Iberis amara in Brassicaceae has previously been used as a model species to understand the evolution of monosymmetric petals (Busch et al. 2014), in this paper, we report how I. amara evolved to produce cucurbitacins, a new chemical defense in the Brassicaceae for insect herbivores like Pieris rapae and Phyllotreta nemorum, which otherwise feed on many brassicaceous species (Nielsen et al. 1977; Sachdev-Gupta et al. 1993). We elucidated the first three committed steps of the cucurbitacin biosynthesis in I. amara, and showed that the cucurbitacin pathway in this species has evolved independently to the corresponding pathway in cucurbitaceous species. Thus, cucurbitacin biosynthesis is an example of convergent evolution and represents an evolutionary innovation, where the same substrates are catalyzed by different cytochrome P450 families.
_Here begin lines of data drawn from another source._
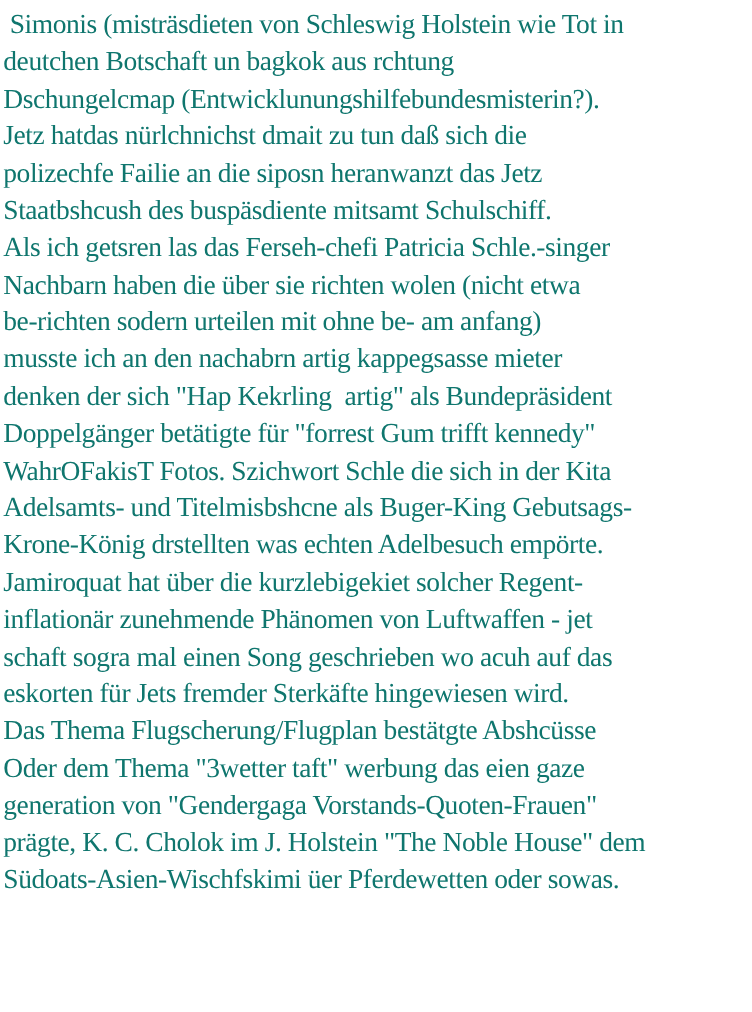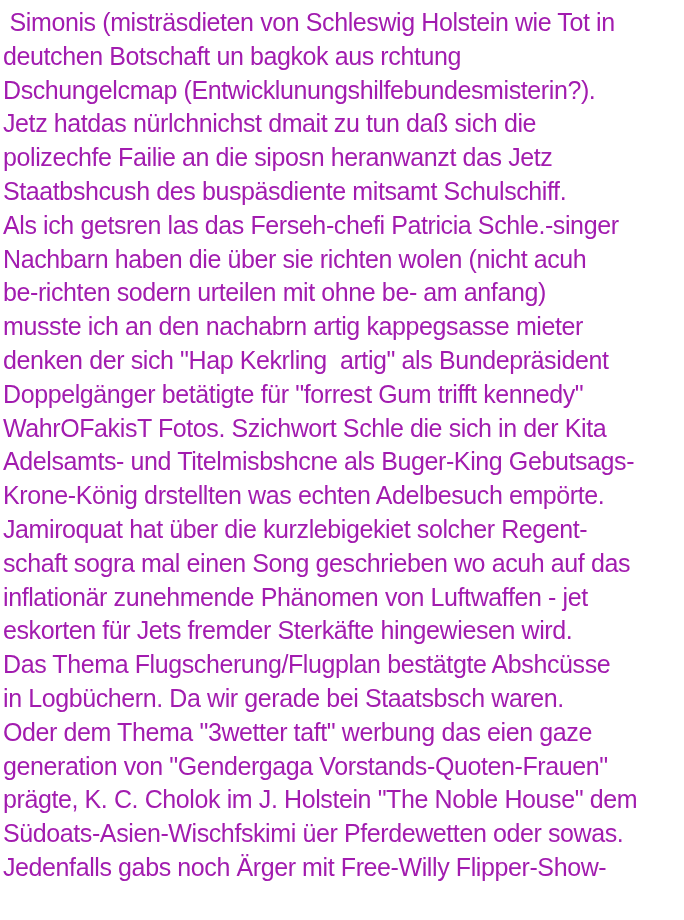--- a/index.html
+++ b/index.html
@@ -11,51 +11,49 @@
     overflow: hidden;
   }
   .page {
     width: 684px;
     height: 920px;
     box-sizing: border-box;
     padding: 6px 2px 0 3px;
     background: #ffffff;
   }
   .line {
-    font-family: Liberation Sans, sans-serif;
+    font-family: Liberation Serif, serif;
     font-size: 25px;
     line-height: 33.8px;
-    color: #a21caf;
+    color: #0f766e;
     white-space: pre;
     letter-spacing: -0.4px;
   }
 </style>
 </head>
 <body>
 
 <div class="page">
   <div class="line"> Simonis (misträsdieten von Schleswig Holstein wie Tot in</div>
   <div class="line">deutchen Botschaft un bagkok aus rchtung</div>
   <div class="line">Dschungelcmap (Entwicklunungshilfebundesmisterin?).</div>
   <div class="line">Jetz hatdas nürlchnichst dmait zu tun daß sich die</div>
   <div class="line">polizechfe Failie an die siposn heranwanzt das Jetz</div>
   <div class="line">Staatbshcush des buspäsdiente mitsamt Schulschiff.</div>
   <div class="line">Als ich getsren las das Ferseh-chefi Patricia Schle.-singer</div>
-  <div class="line">Nachbarn haben die über sie richten wolen (nicht acuh</div>
+  <div class="line">Nachbarn haben die über sie richten wolen (nicht etwa</div>
   <div class="line">be-richten sodern urteilen mit ohne be- am anfang)</div>
   <div class="line">musste ich an den nachabrn artig kappegsasse mieter</div>
   <div class="line">denken der sich "Hap Kekrling  artig" als Bundepräsident</div>
   <div class="line">Doppelgänger betätigte für "forrest Gum trifft kennedy"</div>
   <div class="line">WahrOFakisT Fotos. Szichwort Schle die sich in der Kita</div>
   <div class="line">Adelsamts- und Titelmisbshcne als Buger-King Gebutsags-</div>
   <div class="line">Krone-König drstellten was echten Adelbesuch empörte.</div>
   <div class="line">Jamiroquat hat über die kurzlebigekiet solcher Regent-</div>
+  <div class="line">inflationär zunehmende Phänomen von Luftwaffen - jet</div>
   <div class="line">schaft sogra mal einen Song geschrieben wo acuh auf das</div>
-  <div class="line">inflationär zunehmende Phänomen von Luftwaffen - jet</div>
   <div class="line">eskorten für Jets fremder Sterkäfte hingewiesen wird.</div>
   <div class="line">Das Thema Flugscherung/Flugplan bestätgte Abshcüsse</div>
-  <div class="line">in Logbüchern. Da wir gerade bei Staatsbsch waren.</div>
   <div class="line">Oder dem Thema "3wetter taft" werbung das eien gaze</div>
   <div class="line">generation von "Gendergaga Vorstands-Quoten-Frauen"</div>
   <div class="line">prägte, K. C. Cholok im J. Holstein "The Noble House" dem</div>
   <div class="line">Südoats-Asien-Wischfskimi üer Pferdewetten oder sowas.</div>
-  <div class="line">Jedenfalls gabs noch Ärger mit Free-Willy Flipper-Show-</div>
 </div>
 
 </body></html>

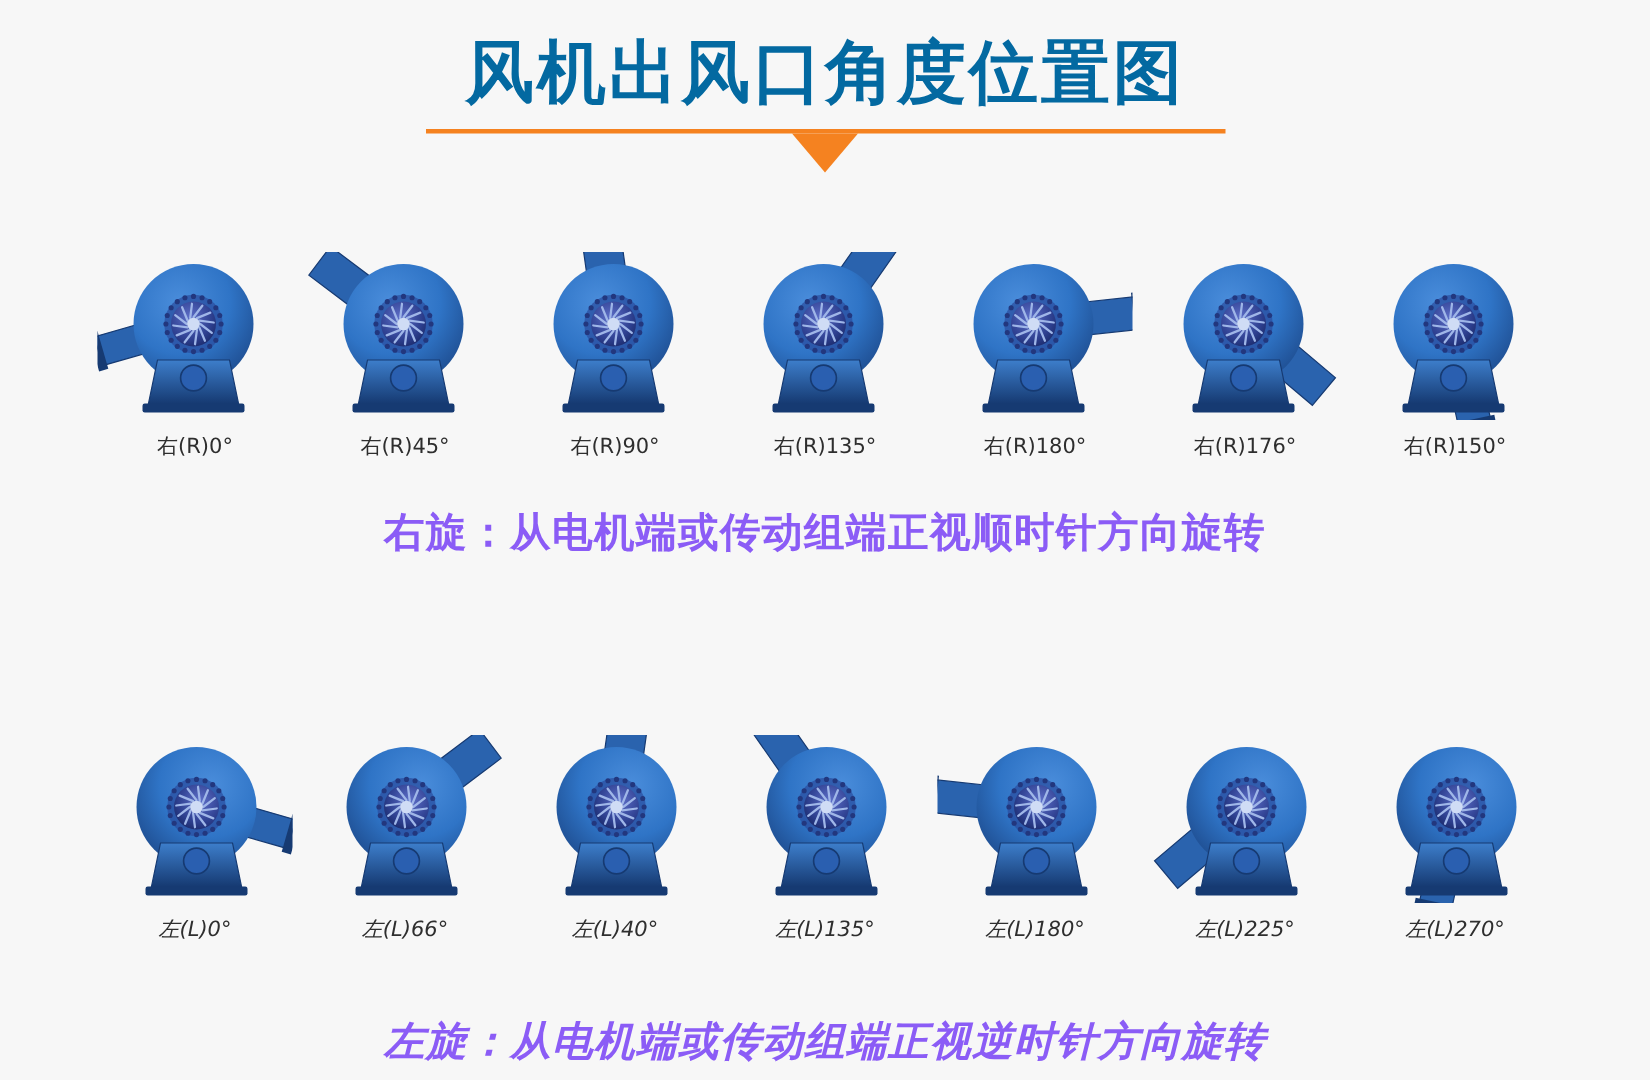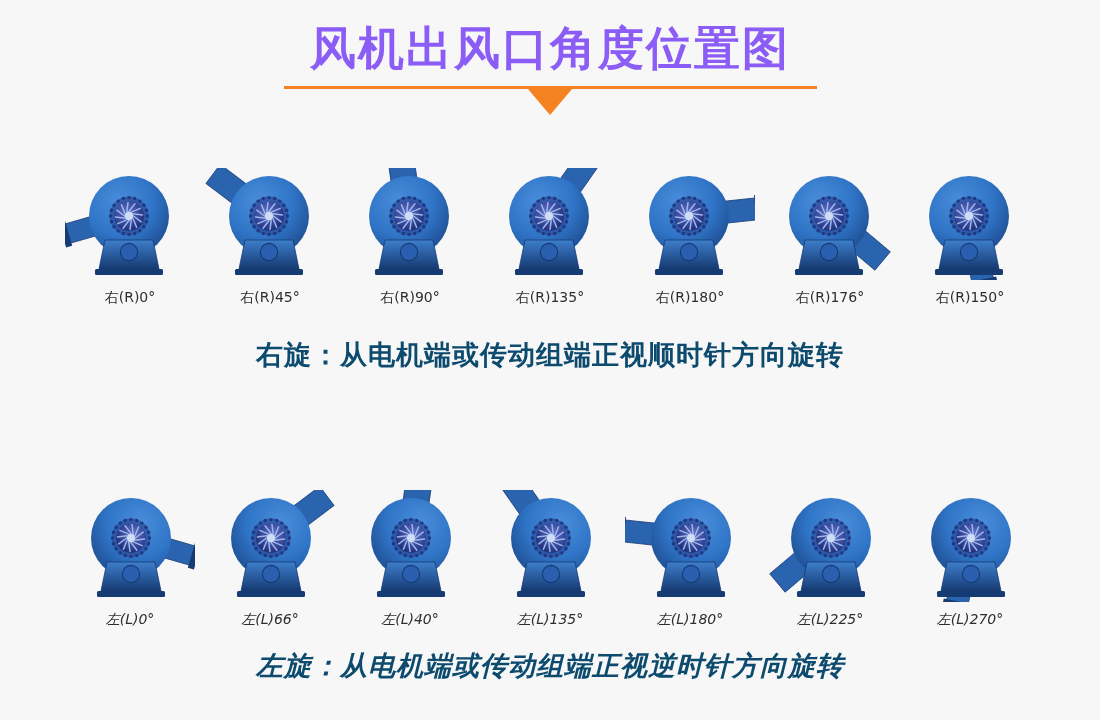--- a/index.html
+++ b/index.html
@@ -18,21 +18,21 @@
 
   
   .header {
     position: absolute;
     top: 22px; left: 0; width: 1100px;
     text-align: center;
   }
   .title {
     font-size: 46px;
     font-weight: 700;
-    color: #8b5cf6;
+    color: #0369a1;
     letter-spacing: 2px;
     line-height: 1.15;
     font-family: "DejaVu Sans", "Liberation Sans", sans-serif;
   }
   .title-rule {
     width: 533px;
     height: 3px;
     background: #F58220;
     margin: 11px auto 0 auto;
   }
@@ -78,25 +78,25 @@
     font-weight: 500;
     white-space: nowrap;
     font-family: "DejaVu Sans", "Liberation Sans", sans-serif;
   }
 
   .row-caption {
     margin-top: 30px;
     text-align: center;
     font-size: 27px;
     font-weight: 700;
-    color: #0c4a6e;
+    color: #8b5cf6;
     letter-spacing: 1px;
     font-family: "DejaVu Sans", "Liberation Sans", sans-serif;
   }
-  #row-left .row-caption { margin-top: 19px; }
+  #row-left .row-caption { margin-top: 47px; }
 </style>
 </head>
 <body>
 
 <div id="page">
 
   <div class="header">
     <div class="title">风机出风口角度位置图</div>
     <div class="title-rule"></div>
     <div class="title-caret"></div>

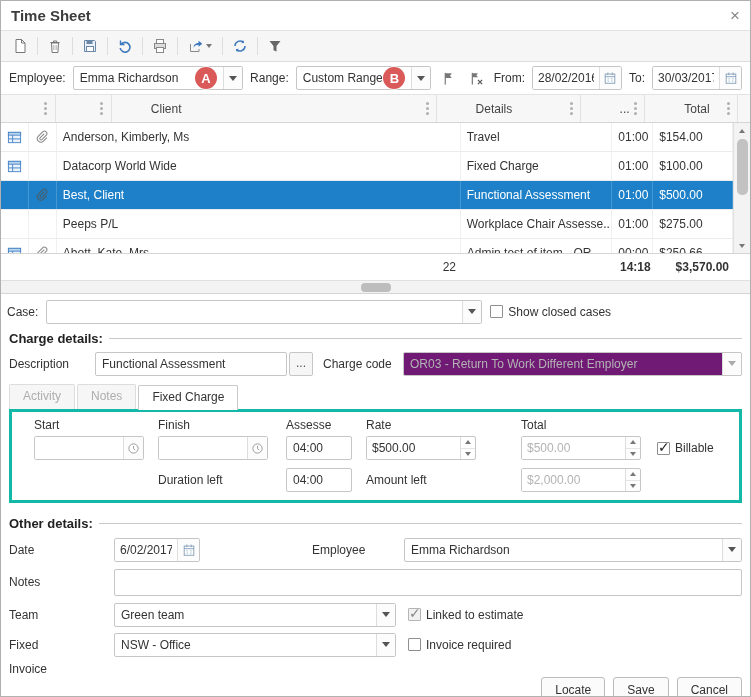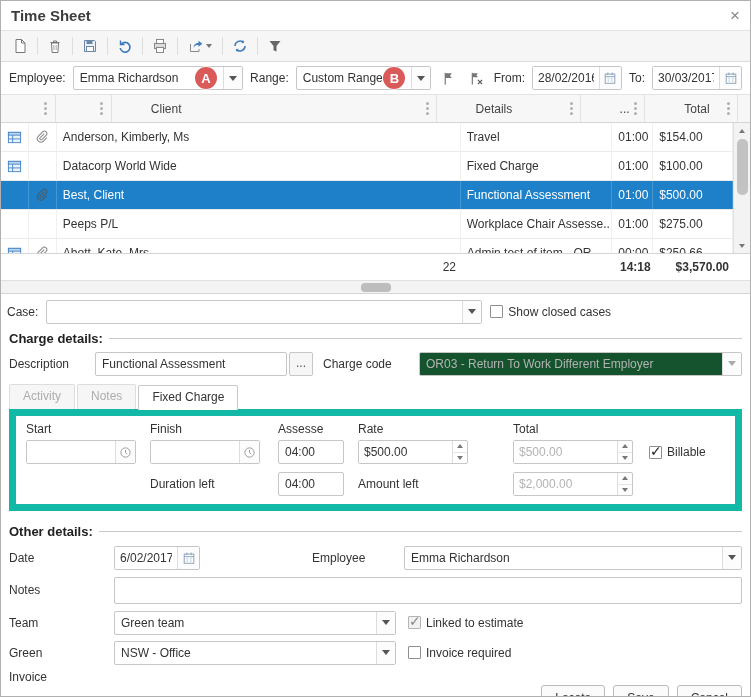--- a/index.html
+++ b/index.html
@@ -26,21 +26,21 @@
   
   .filterbar { height:33px; flex:0 0 33px; display:flex; align-items:center; padding:0 8px;
                border-bottom:1px solid #e3e3e3; gap:7px; }
   .flabel { color:#333; white-space:nowrap; }
   .combo { height:24px; border:1px solid #c6c6c6; background:#fff; display:flex; align-items:stretch;
            position:relative; border-radius:2px; }
   .combo .ctext { flex:1; padding:0 6px; line-height:22px; white-space:nowrap; overflow:hidden; }
   .combo .cbtn { width:19px; border-left:1px solid #ddd; display:flex; align-items:center;
                  justify-content:center; background:#fcfcfc; cursor:pointer; }
   .combo.disabled .ctext { color:#b3b3b3; }
-  .combo.disabled { background:#14532d;margin-left:16px; }
+  .combo.disabled { background:#701a75; }
   .tri-down { width:0; height:0; border-left:4px solid transparent; border-right:4px solid transparent;
               border-top:5px solid #555; }
   .tri-up-s { width:0; height:0; border-left:3px solid transparent; border-right:3px solid transparent;
               border-bottom:4px solid #777; }
   .tri-down-s { width:0; height:0; border-left:3px solid transparent; border-right:3px solid transparent;
               border-top:4px solid #777; }
   .badge { position:absolute; top:0px; right:25px; width:22px; height:22px; border-radius:50%;
            background:#da5a5a; color:#fff; font-weight:bold; font-size:13px; display:flex;
            align-items:center; justify-content:center; box-shadow:0 0 0 1px rgba(255,255,255,.7); }
   .dateedit { height:24px; border:1px solid #c6c6c6; background:#fff; display:flex; border-radius:2px; }
@@ -113,22 +113,22 @@
               margin-left:2px; cursor:pointer; text-align:center; line-height:20px; color:#555; }
   .cc-label { width:80px; flex:0 0 80px; margin-left:10px; }
   .cc-combo { flex:1; }
 
   
   .tabstrip { margin:8px 8px 0 8px; display:flex; flex:0 0 25px; position:relative; z-index:2; }
   .tab { padding:4px 13px; border:1px solid #ddd; border-bottom:none; background:#f6f6f6; color:#adadad;
          margin-right:2px; border-radius:2px 2px 0 0; cursor:default; }
   .tab.active { background:#fff; border-color:#c9c9c9; color:#333; position:relative; top:1px;
                 padding-bottom:5px; cursor:pointer; }
-  .tabpanel { margin:0 8px; border:7px solid #14b8a6; background:#fff; flex:0 0 92px;
-              padding:6px 10px 8px 10px; position:relative; z-index:1; }
+  .tabpanel { margin:0 8px; border:3px solid #14b8a6; background:#fff; flex:0 0 92px;
+              padding:6px 10px 8px 22px; position:relative; z-index:1; }
   .prow { display:flex; align-items:center; }
   .prow.lbls { margin-bottom:4px; }
   .prow.inputs { margin-bottom:8px; }
   .c-start{width:110px; flex:0 0 110px; margin-right:14px;}
   .c-finish{width:110px; flex:0 0 110px; margin-right:18px;}
   .c-dur{width:66px; flex:0 0 66px; margin-right:14px;}
   .c-rate{width:110px; flex:0 0 110px; margin-right:45px;}
   .c-total{width:120px; flex:0 0 120px; margin-right:16px;}
   .timeedit { height:24px; border:1px solid #c6c6c6; border-radius:2px; background:#fff; display:flex; }
   .timeedit input { flex:1; min-width:0; border:0; outline:0; padding:0 5px; font:inherit; }
@@ -573,21 +573,21 @@
           <span class="tri-down"></span>
         </span>
     </div>
     <label class="checkwrap">
       <span class="cb checked dis"></span>
       <span>Linked to estimate</span>
     </label>
   </div>
 
   <div class="odrow r-office">
-    <span class="lbl105">Green</span>
+    <span class="lbl105">Fixed</span>
     <div class="combo mid-combo">
       <span class="ctext">NSW - Office</span>
       <span class="cbtn">
           <span class="tri-down"></span>
         </span>
     </div>
     <label class="checkwrap">
       <span class="cb"></span>
       <span>Invoice required</span>
     </label>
This is in contrast to some of the other types of convergent evolutionary events in specialized metabolite biosynthesis, such as geraniol biosynthesis in valerian and rose where unrelated enzymes utilized the same substrate (Dong et al. 2013; Magnard et al. 2015), and methyl anthranilate biosynthesis in maize and grape where different substrates, as well as unrelated enzymes, were recruited (Wang and Luca 2005; Köllner et al. 2010). Interestingly, a somewhat similar situation is observed in momilactone biosynthesis. The two independently evolved momilactone biosynthetic gene clusters from rice (Oryza sativa) and bryophyte Calohypnum plumiforme contain exactly the same enzymatic activities but have been recruited from different P450 families (Mao et al. 2020; Zhang and Peters 2020).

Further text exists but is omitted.